ENERGY EFFICIENCY & WEATHERIZATION
Preparing our home to withstand more weather extremes in a changing climate is vital. Weatherization saves people real money on their utility bills and keeps our homes more comfortable throughout all of Minnesota’s seasons (extreme cold and heat!) BIL invests $3.5 billion for weatherization and = energy efficiency. There is also a $550 million State Energy grant program to help develop and implement clean energy projects that create jobs.
Safe, clean water is a right for all people, and communities across the state will benefit from BIL’s $680 million investment in Minnesota in water infrastructure. The law includes several provisions that invest funds to help small towns upgrade water treatment systems. There is also $150 million in grants to help homeowners construct or repair failing septic systems.
For more details on BIL water infrastructure provisions, click here.
GRID & RENEWABLE ENERGY
The BIL has $65 billion to update the “Power Grid,” meaning updating old power lines and cables. This means more reliable electricity for our homes and businesses; a perennial concern made even more pressing with increasing climate-induced weather extremes. There are also funds to invest in developing and adapting more clean energy. An updated grid will also make connecting this clean energy easier.
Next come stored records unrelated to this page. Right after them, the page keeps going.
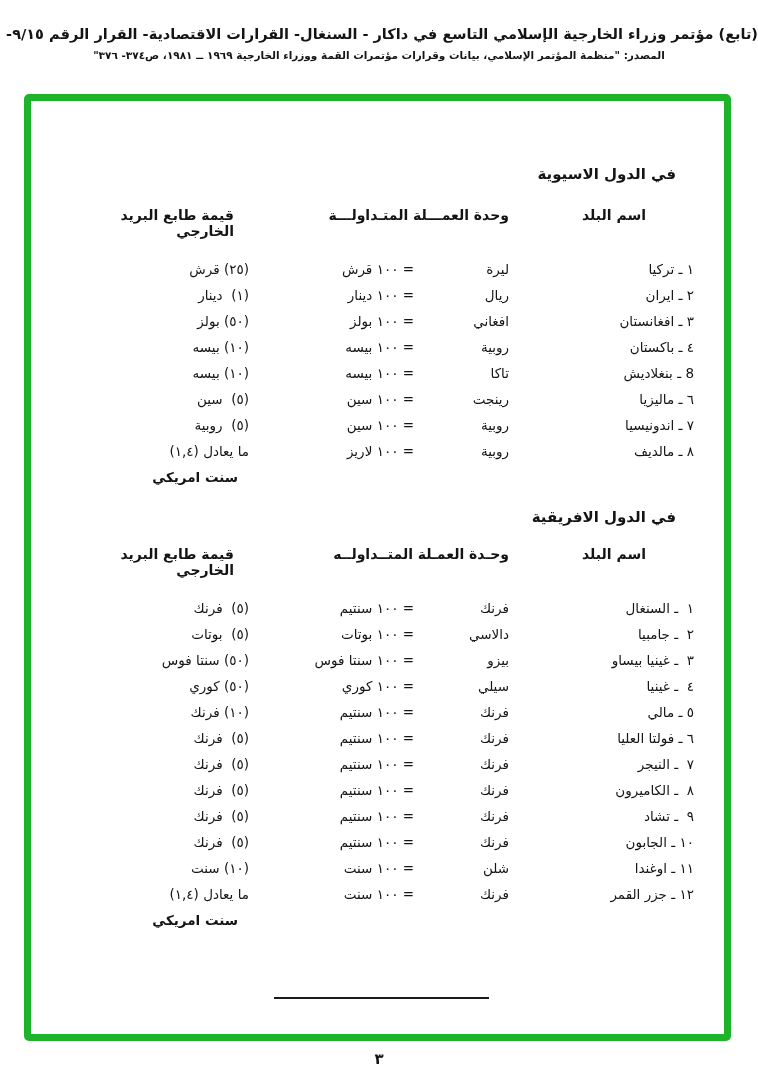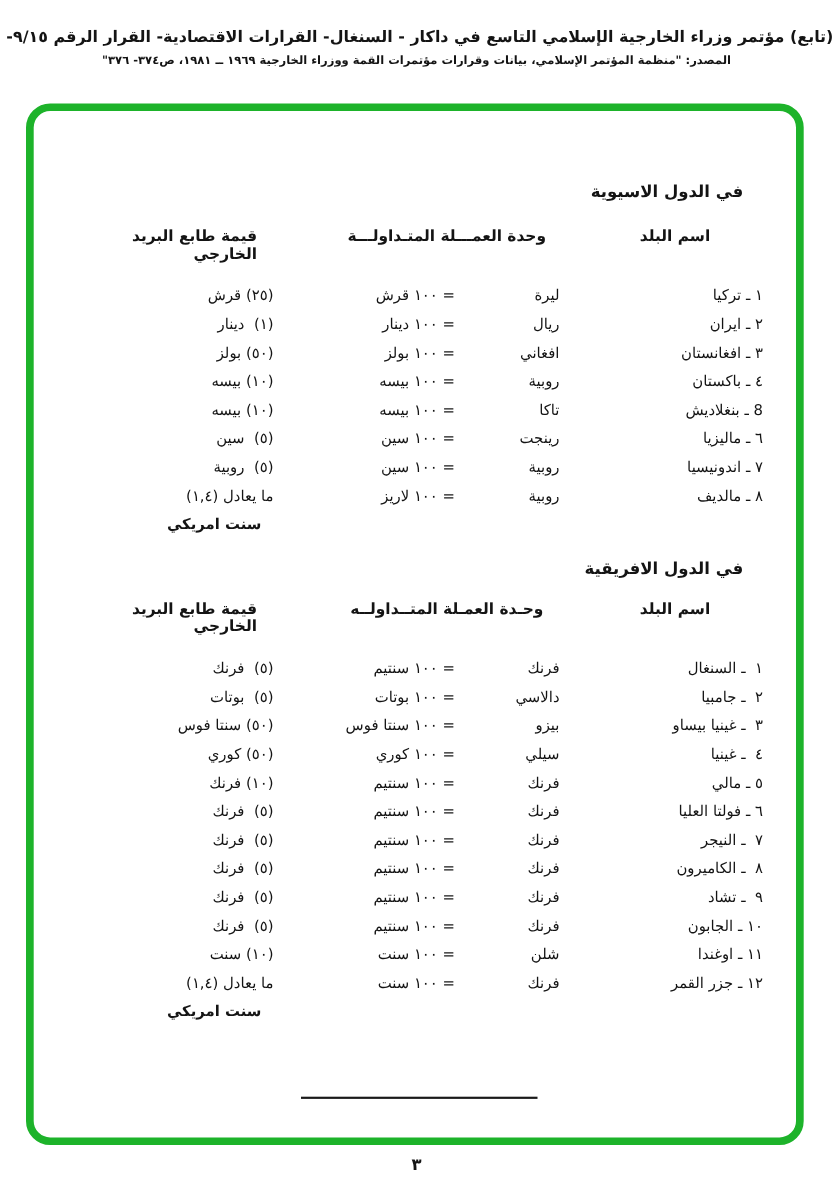--- a/index.html
+++ b/index.html
@@ -13,7 +13,7 @@
 
   
   .frame{position:absolute;left:24px;top:94px;width:707px;height:947px;border:7px solid #1db32a;
-         border-radius:22px;box-sizing:border-box;padding:64px 30px 0 42px;background:#fff;}
+         border-radius:5px;box-sizing:border-box;padding:64px 30px 0 42px;background:#fff;}
 
   .section-title{font-size:15px;font-weight:bold;margin:0 18px 24px 0;}
   .sec-african .section-title{margin-top:18px;margin-bottom:20px;}

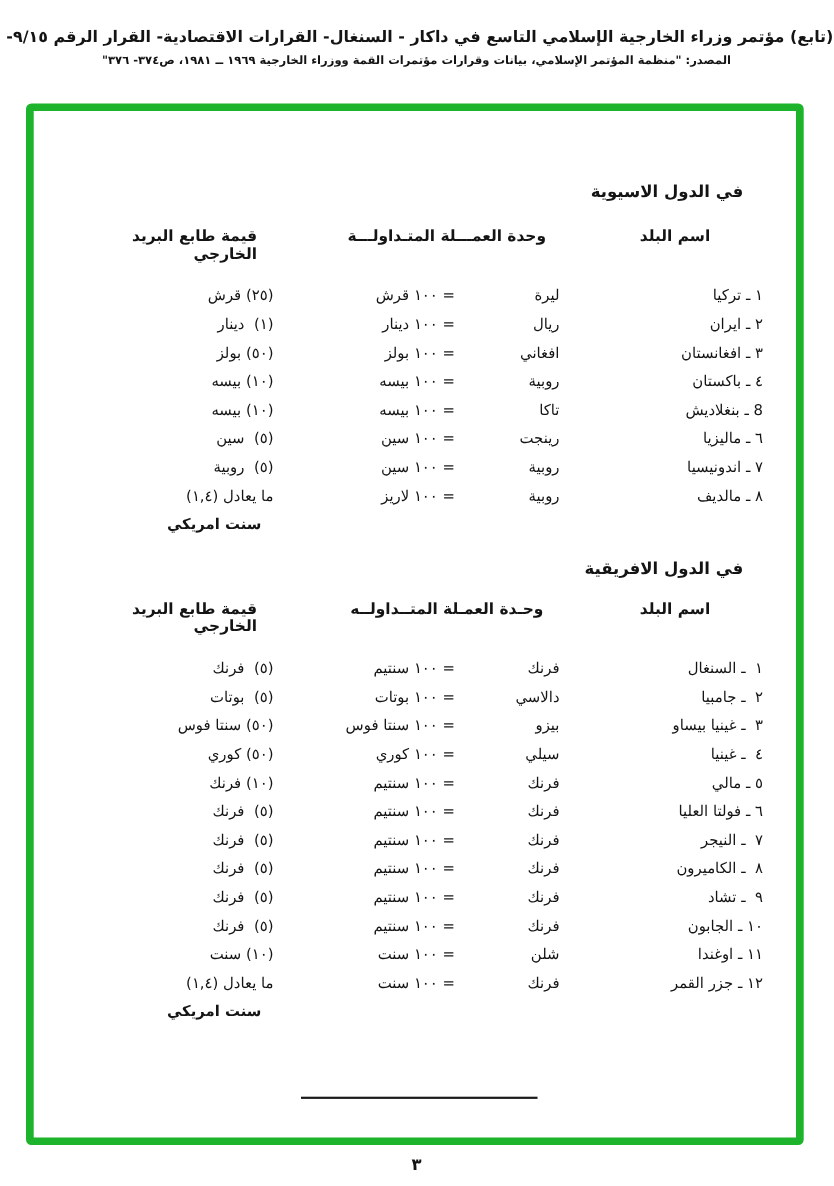--- a/index.html
+++ b/index.html
@@ -21,7 +21,7 @@
   .thead{display:grid;grid-template-columns:185px 95px 110px 1fr;align-items:baseline;
          font-weight:bold;font-size:14px;margin-bottom:17px;}
   .th-country{padding-right:48px;}
-  .th-currency{grid-column:2 / 4;text-align:center;}
+  .th-currency{grid-column:2 / 4;text-align:right;}
   .th-stamp{text-align:right;padding-right:70px;}
 
   .tbody{font-size:13.5px;}

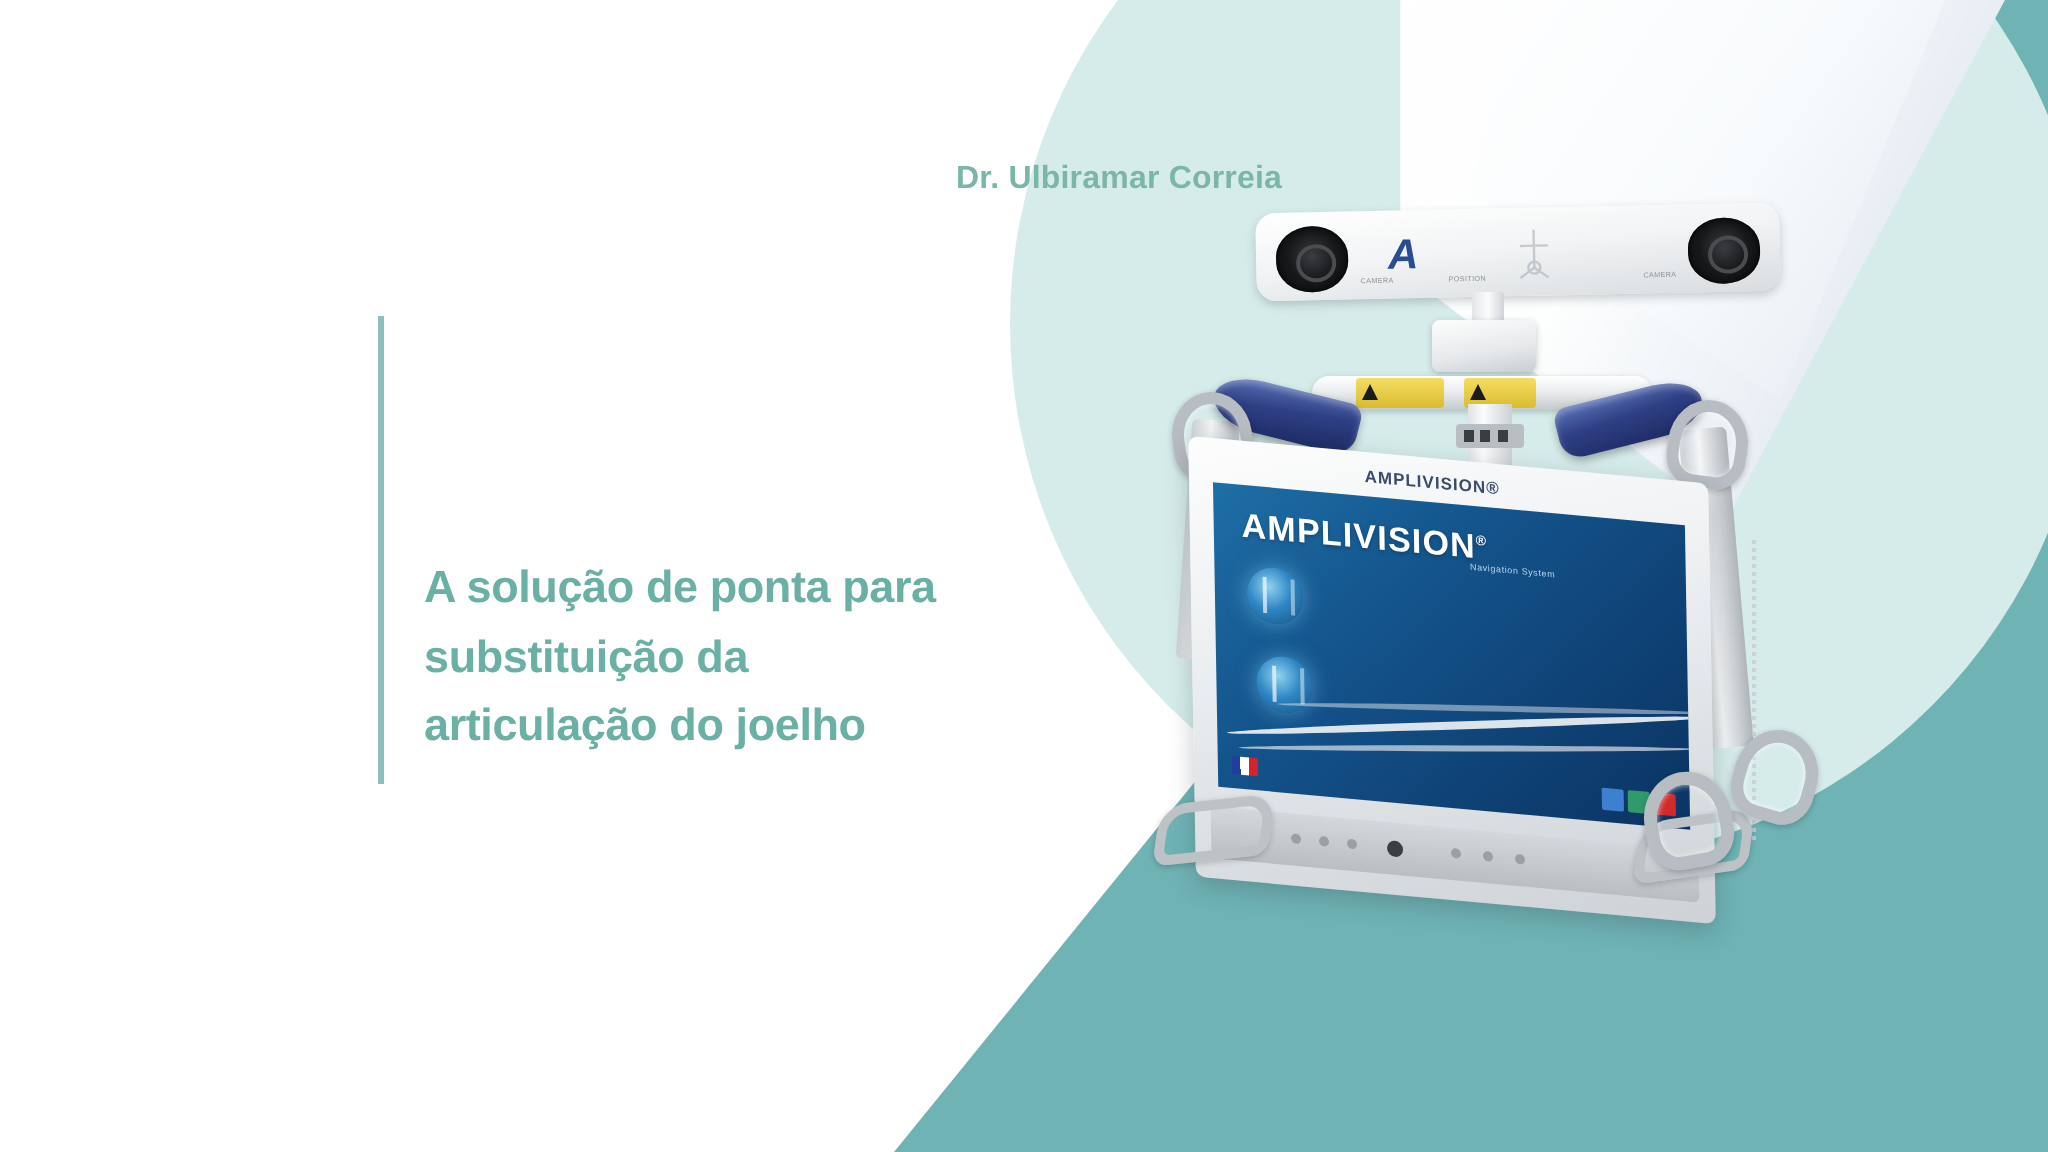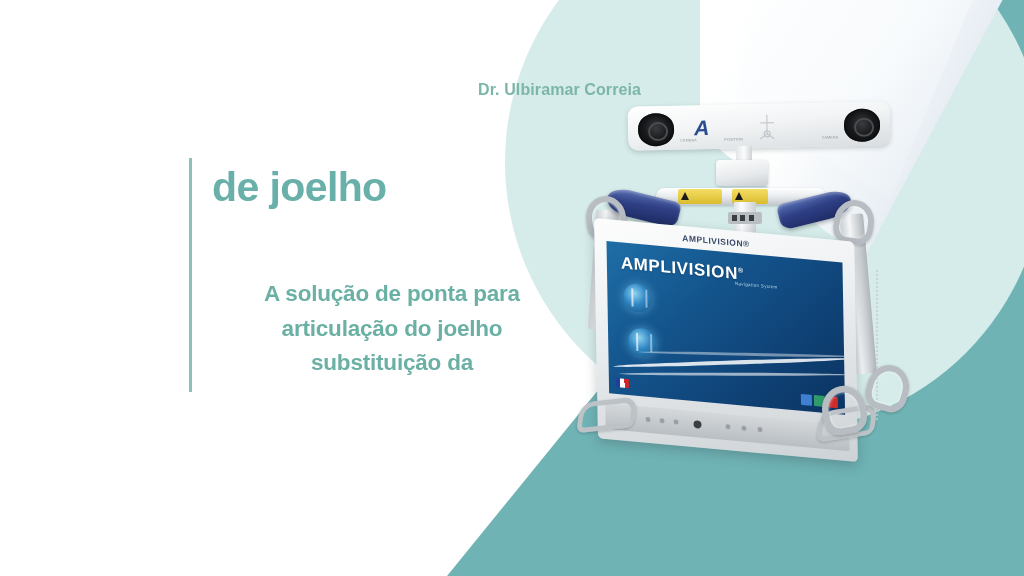--- a/index.html
+++ b/index.html
@@ -435,7 +435,6 @@
   <div class="accent-bar"></div>
 
   <div class="headline">
-    <div>de joelho</div>
   </div>
 
   <div class="subheadline">

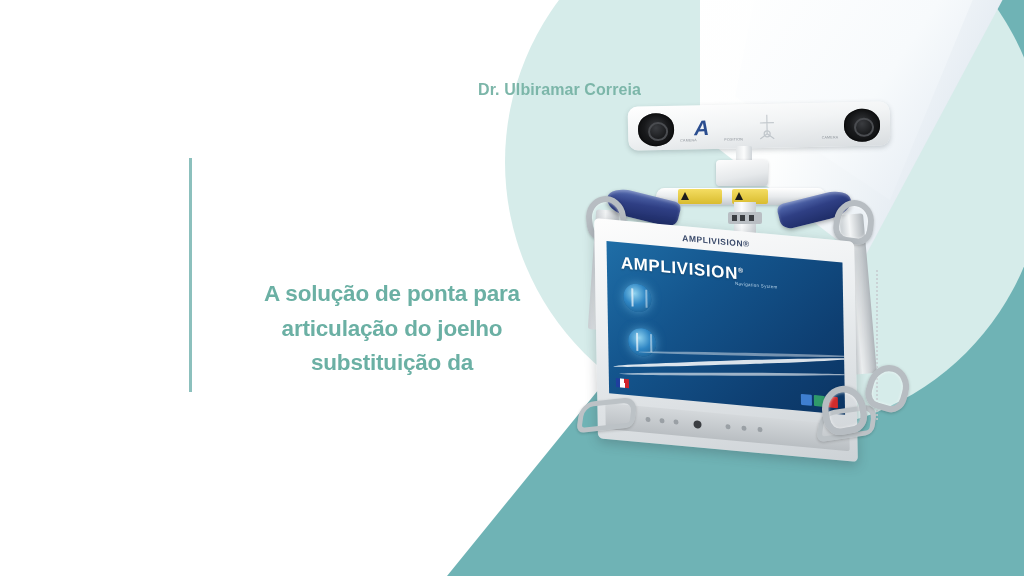--- a/index.html
+++ b/index.html
@@ -114,7 +114,6 @@
     font-weight: bold;
     color: #6bb0a4;
     letter-spacing: -0.2px;
-    text-align: center;
   }
 
   

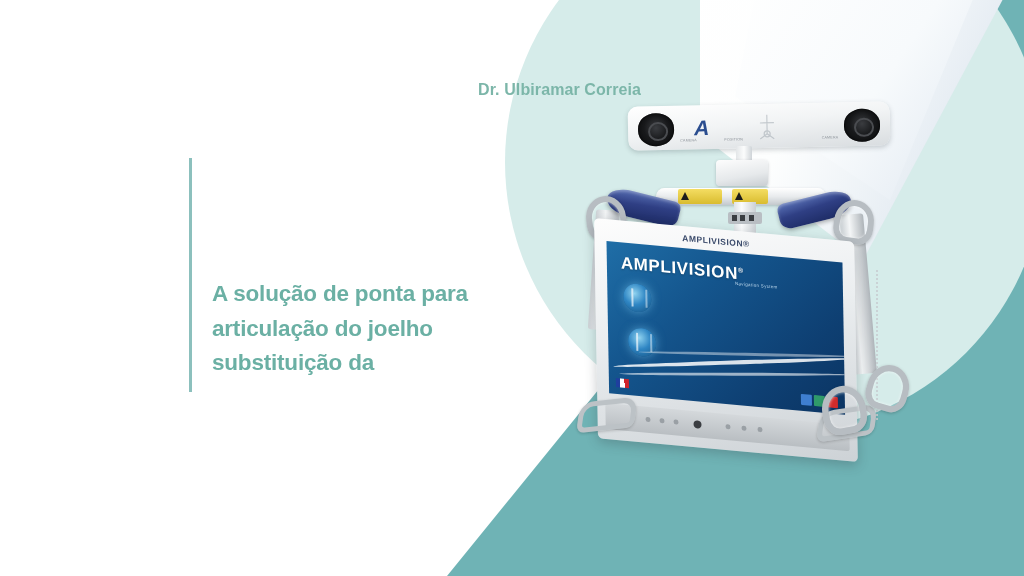--- a/index.html
+++ b/index.html
@@ -438,8 +438,8 @@
 
   <div class="subheadline">
     <div>A solução de ponta para</div>
+    <div>substituição da</div>
     <div>articulação do joelho</div>
-    <div>substituição da</div>
   </div>
 
   <div class="device">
Each rural community or region has a transit system—small or large—and these become more vital every year with aging populations. BIL raises the amount set aside to 15% for rural projects. 25% of funds must go to low and no emission buses (like EVs). It even reserves funding to help train rural workforces impacted by the transition to zero-emission vehicles. Helping rural transit systems switch to electric buses and other low and no emission vehicles means significant decreases in fueling costs.
BIL also makes investments in our ports and railway networks vital for moving goods people across the county want. They are also critical in helping move agricultural goods to waiting markets near and far.
The Bipartisan Infrastructure Law provides crucial investment to help rural Minnesota communities be places where we can work, live, and play throughout the twenty-first century. Congress must also pass the companion Build Back Better Act which will spur rural economic prosperity, create good rural jobs, invest in our children, families, and communities—all while taking real climate action.